[Change listing data]
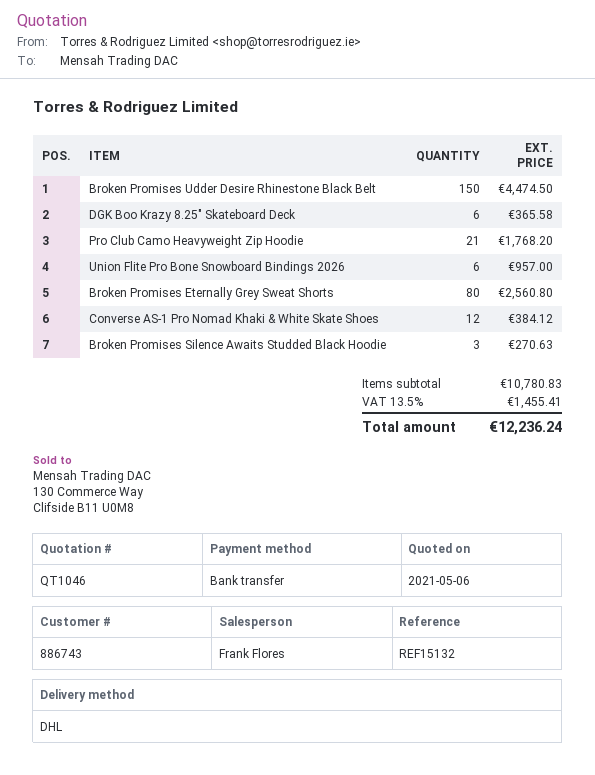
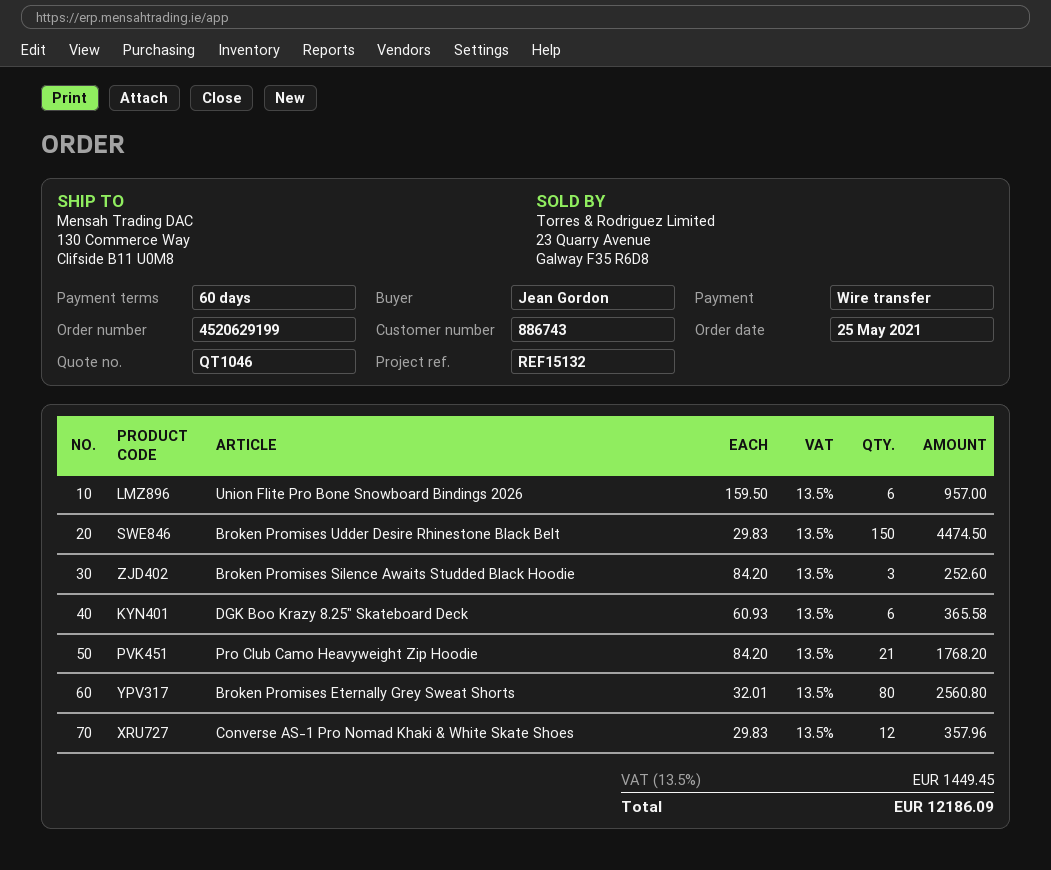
Converse AS-1 Pro Nomad Khaki & White Skate Shoes: 12 for 384.12 -> 12 for 357.96
Broken Promises Silence Awaits Studded Black Hoodie: 3 for 270.63 -> 3 for 252.60
tax: 13.5% = 1455.41 -> 13.5% = 1449.45
total: 12236.24 -> 12186.09

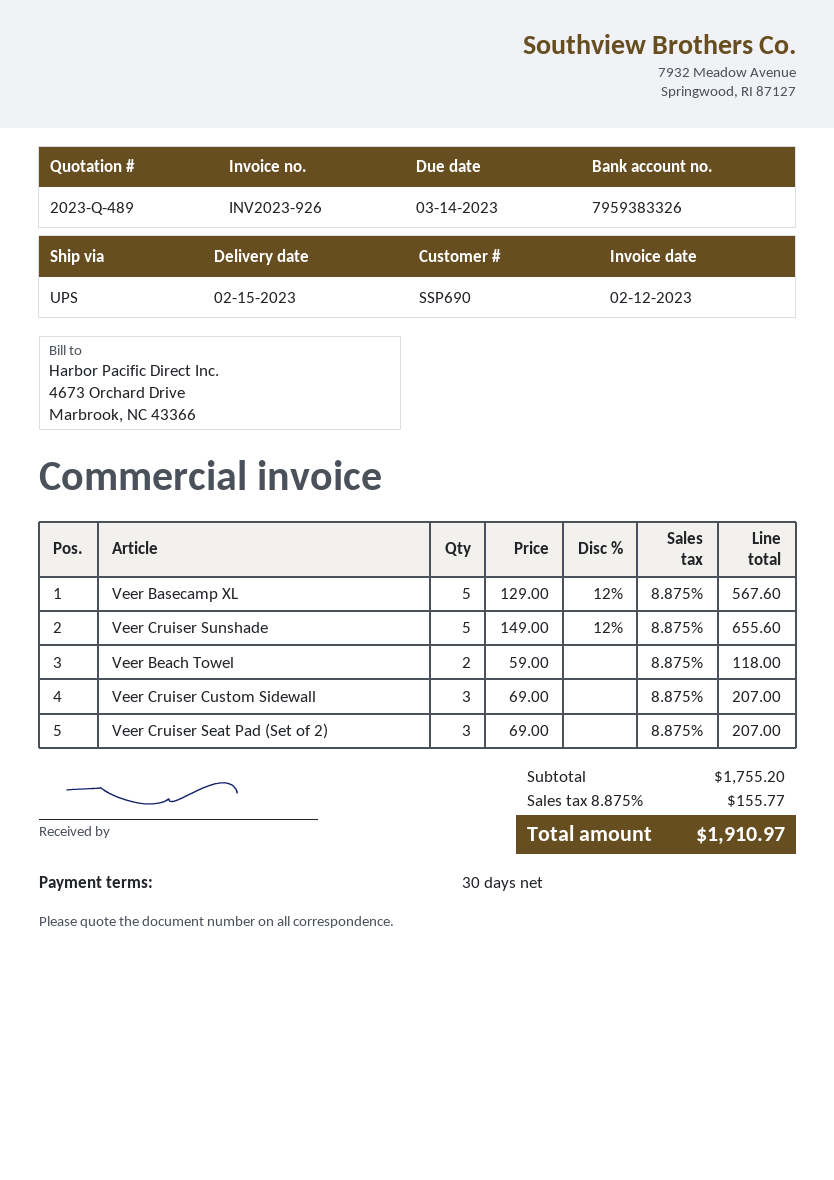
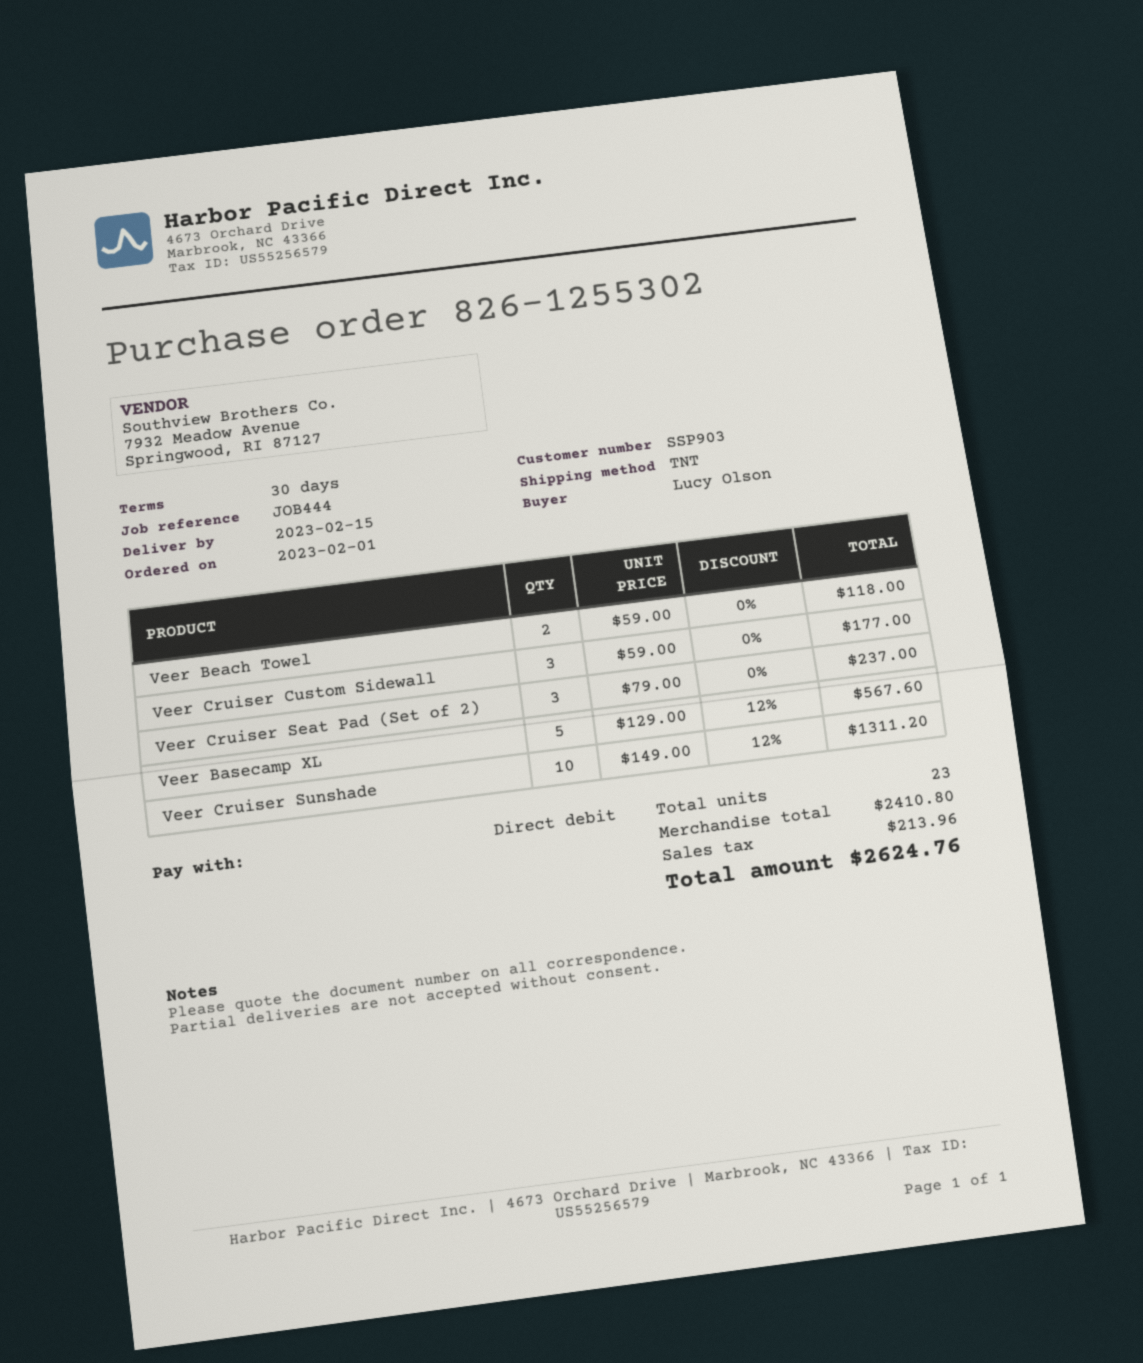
customer number: SSP690 -> SSP903
shipping method: UPS -> TNT
Veer Cruiser Sunshade: 5 x 149.00 - 12% = 655.60 -> 10 x 149.00 - 12% = 1311.20
Veer Cruiser Custom Sidewall: 3 x 69.00 = 207.00 -> 3 x 59.00 = 177.00
Veer Cruiser Seat Pad (Set of 2): 3 x 69.00 = 207.00 -> 3 x 79.00 = 237.00
subtotal: 1755.20 -> 2410.80
tax: 155.77 -> 213.96
total: 1910.97 -> 2624.76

→ **Aim of the task**
Please repeat, with no pictures, each line from the start of the records above through the line with "tax: 155.77 -> 213.96", inclusive, and only those.

→ **Output**
Converse AS-1 Pro Nomad Khaki & White Skate Shoes: 12 for 384.12 -> 12 for 357.96
Broken Promises Silence Awaits Studded Black Hoodie: 3 for 270.63 -> 3 for 252.60
tax: 13.5% = 1455.41 -> 13.5% = 1449.45
total: 12236.24 -> 12186.09

customer number: SSP690 -> SSP903
shipping method: UPS -> TNT
Veer Cruiser Sunshade: 5 x 149.00 - 12% = 655.60 -> 10 x 149.00 - 12% = 1311.20
Veer Cruiser Custom Sidewall: 3 x 69.00 = 207.00 -> 3 x 59.00 = 177.00
Veer Cruiser Seat Pad (Set of 2): 3 x 69.00 = 207.00 -> 3 x 79.00 = 237.00
subtotal: 1755.20 -> 2410.80
tax: 155.77 -> 213.96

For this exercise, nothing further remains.